### The data

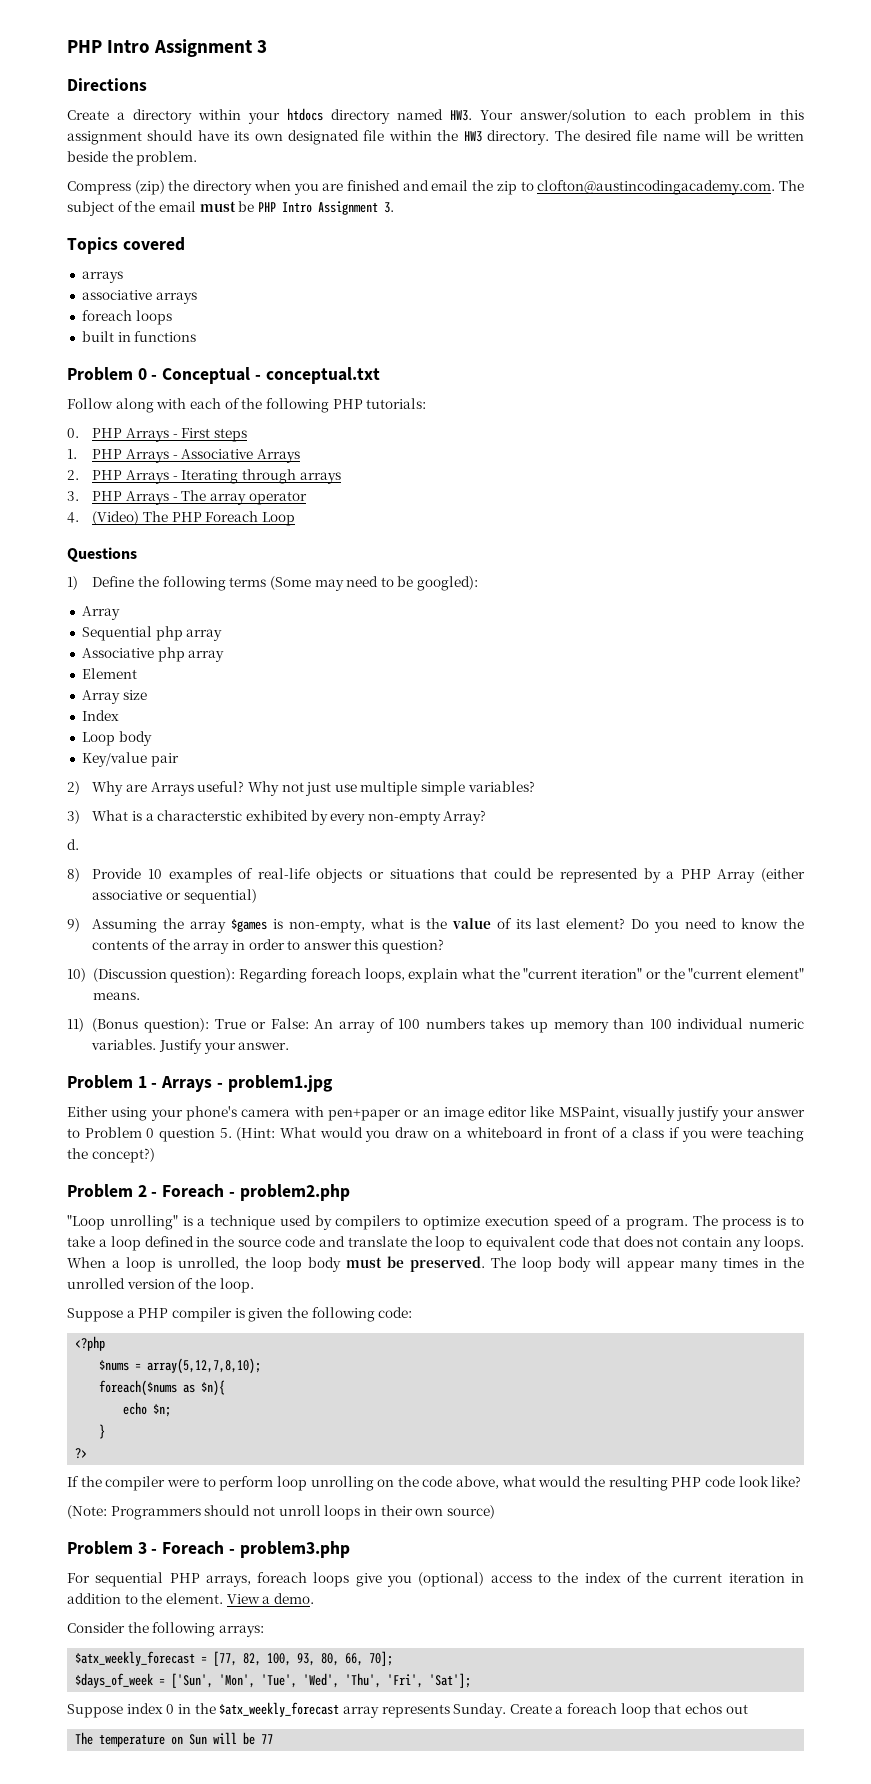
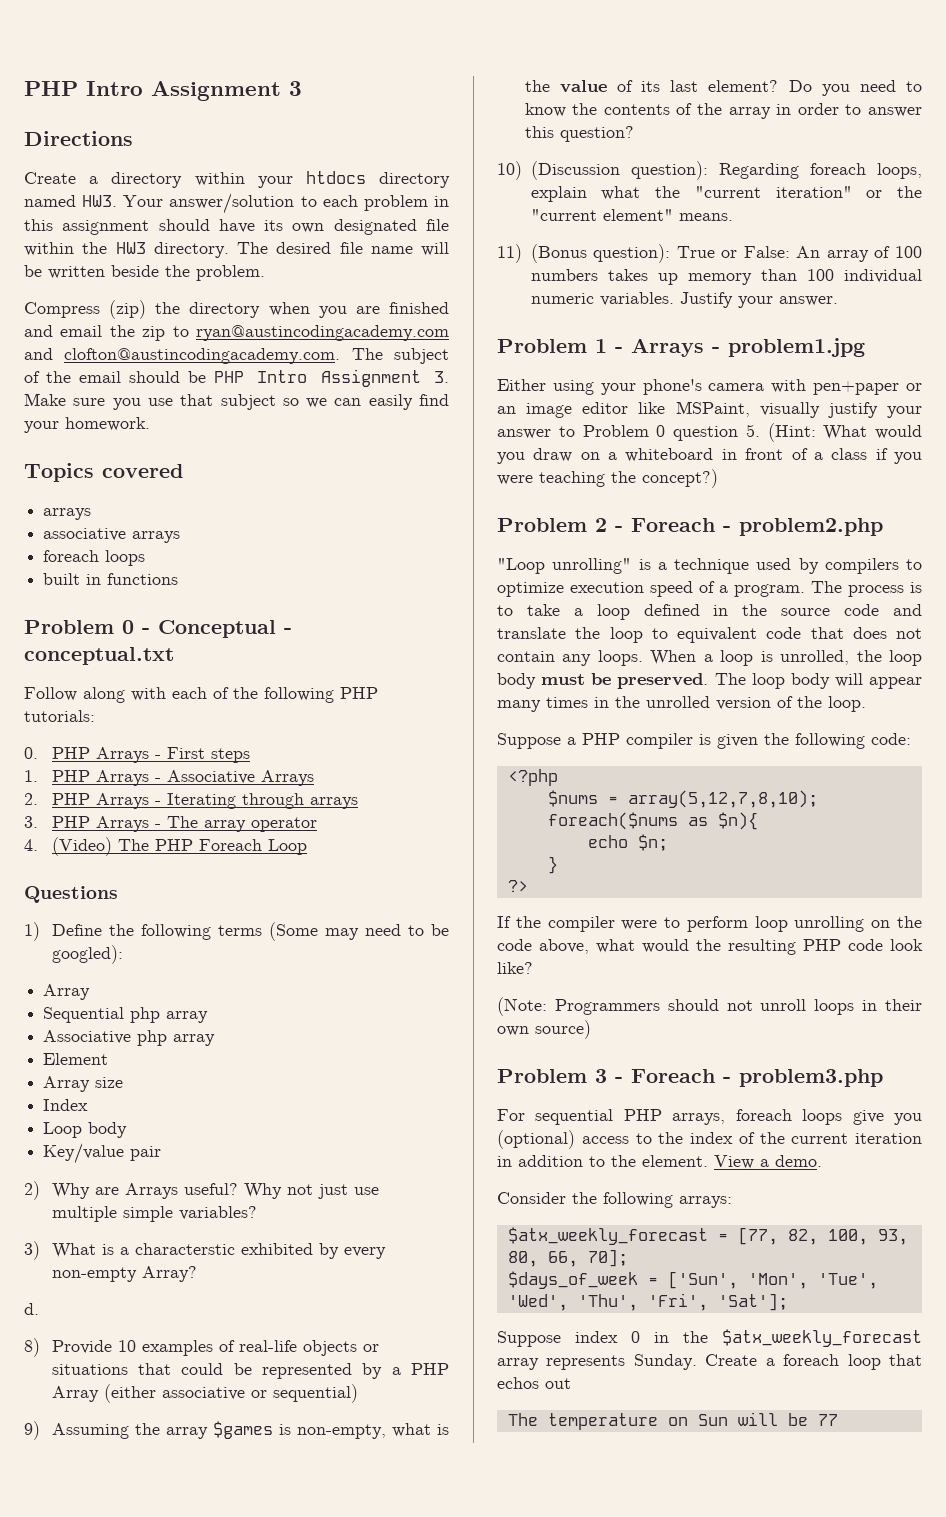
(534, 186) none -> [196,325,449,341] [24,348,53,360] ryan@austincodingacademy.com and
[199,201,236,212] must -> [129,371,180,383] should
(394, 207) none -> [24,393,450,410] [24,417,150,433] Make sure you use that subject so we can easily find your homework.

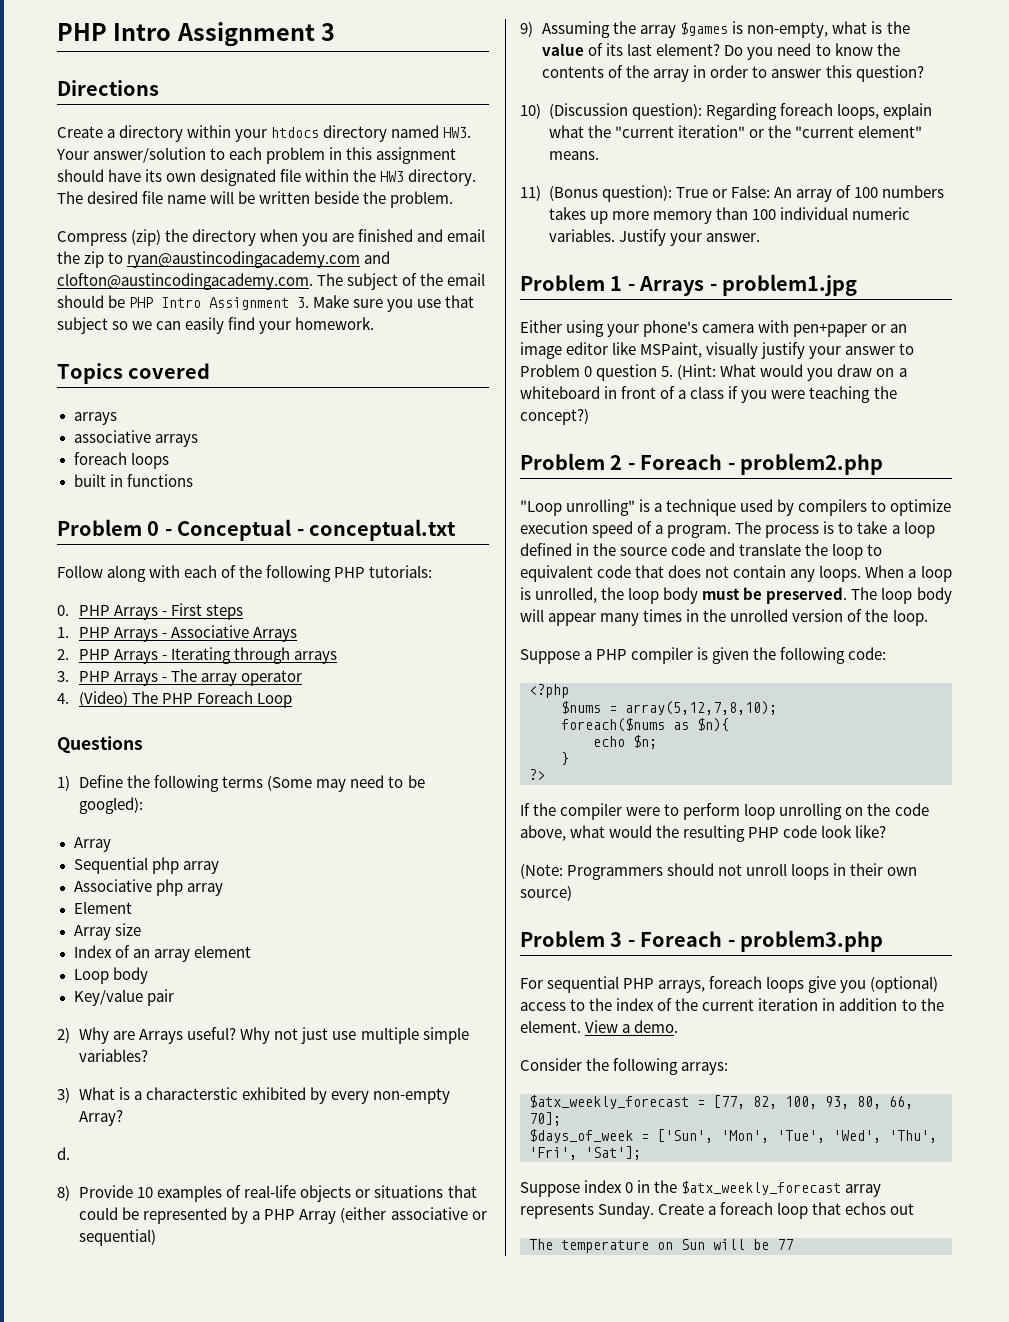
(89, 1105) none -> [114,945,251,962] of an array element
(678, 279) none -> [611,211,649,220] more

### Problem requirements
Print exactly the lines that run from the line containing "(89, 1105) none" to the end of the data, both ends included.

### Solution to this exercise
(89, 1105) none -> [114,945,251,962] of an array element
(678, 279) none -> [611,211,649,220] more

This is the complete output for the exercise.